## Problem to work on
Among the entries below, find the lines that hold the word "Configura" and report them.

## Difference listings

<<<<

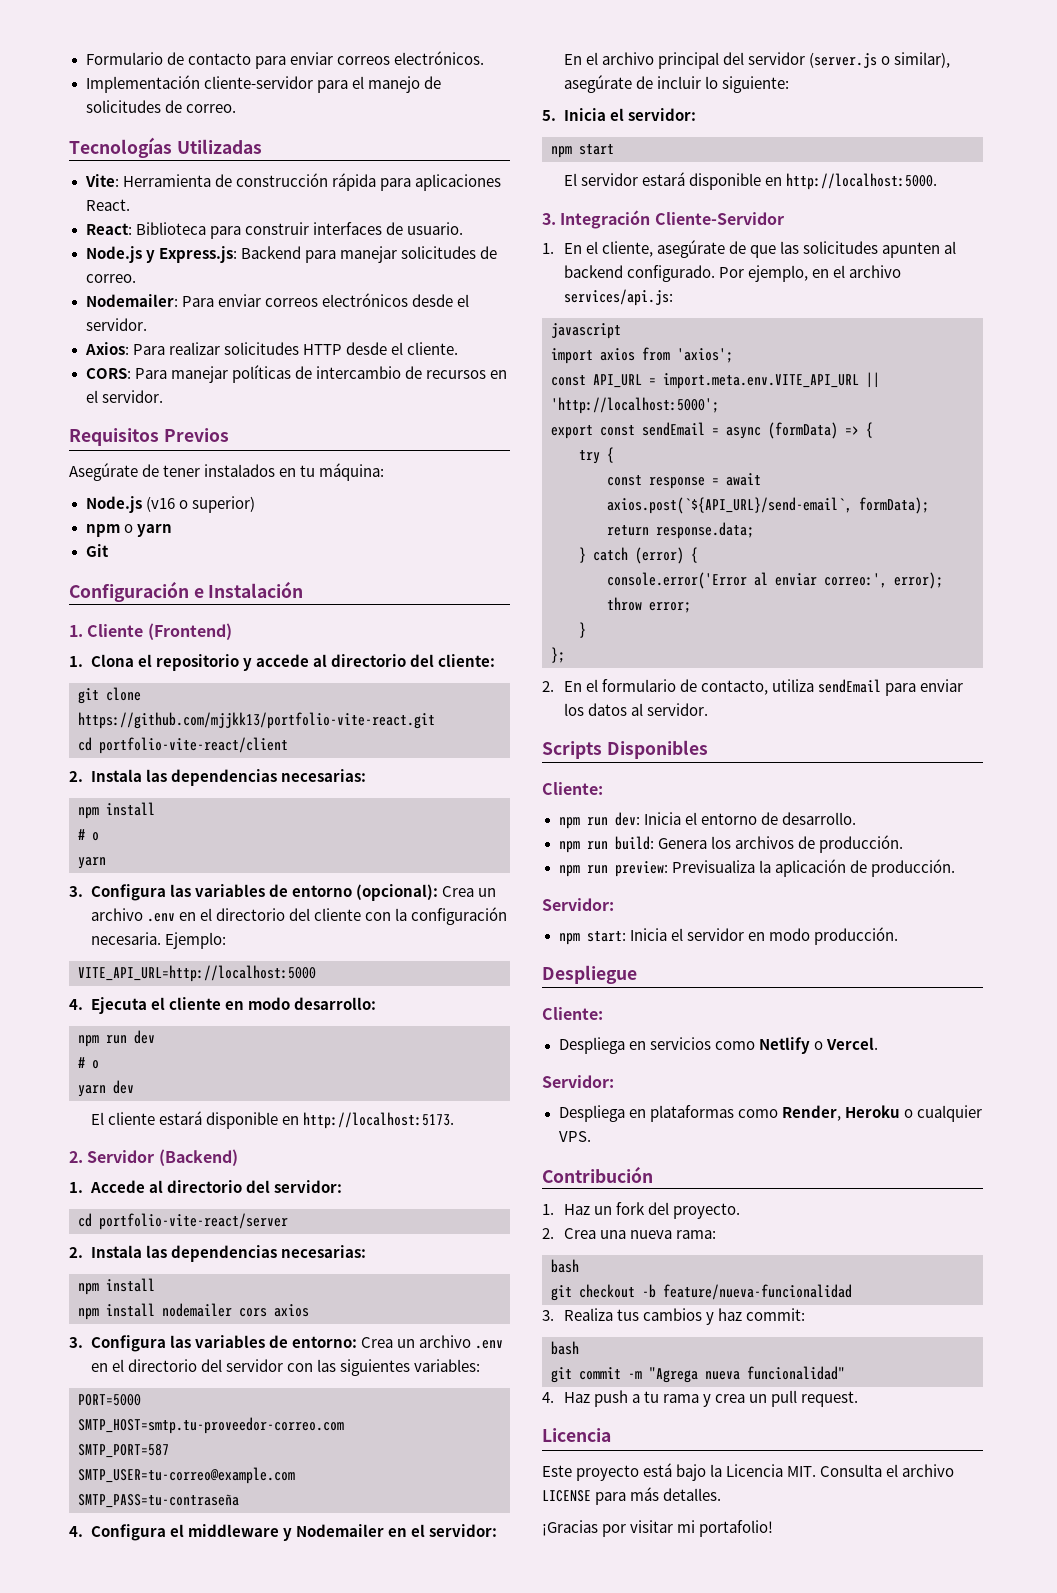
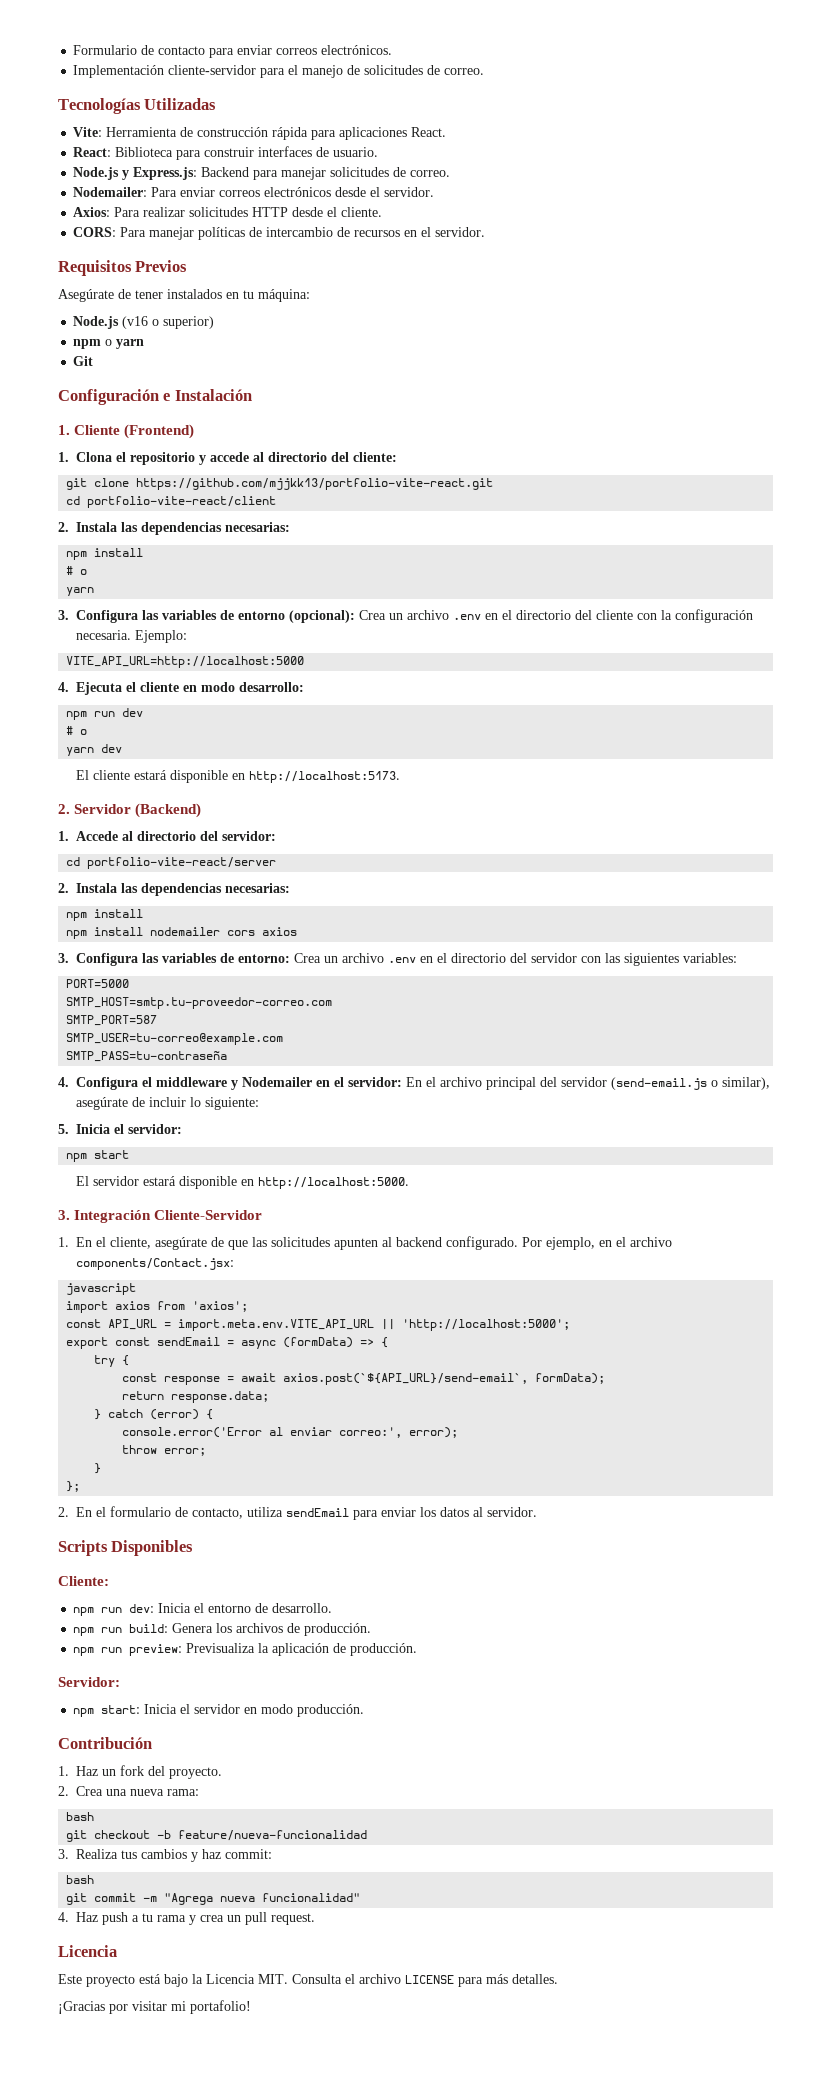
- 4. Configura el middleware y Nodemailer en el servidor: En el archivo principal del servidor (server.js o similar), asegúrate de incluir lo siguiente:
+ 4. Configura el middleware y Nodemailer en el servidor: En el archivo principal del servidor (send-email.js o similar), asegúrate de incluir lo siguiente:
- Por ejemplo, en el archivo services/api.js:
+ Por ejemplo, en el archivo components/Contact.jsx:
- Despliegue
- Cliente:
- Despliega en servicios como Netlify o Vercel.
- Servidor:
- Despliega en plataformas como Render, Heroku o cualquier VPS.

>>>>

## Solution for this exercise
- 4. Configura el middleware y Nodemailer en el servidor: En el archivo principal del servidor (server.js o similar), asegúrate de incluir lo siguiente:
+ 4. Configura el middleware y Nodemailer en el servidor: En el archivo principal del servidor (send-email.js o similar), asegúrate de incluir lo siguiente:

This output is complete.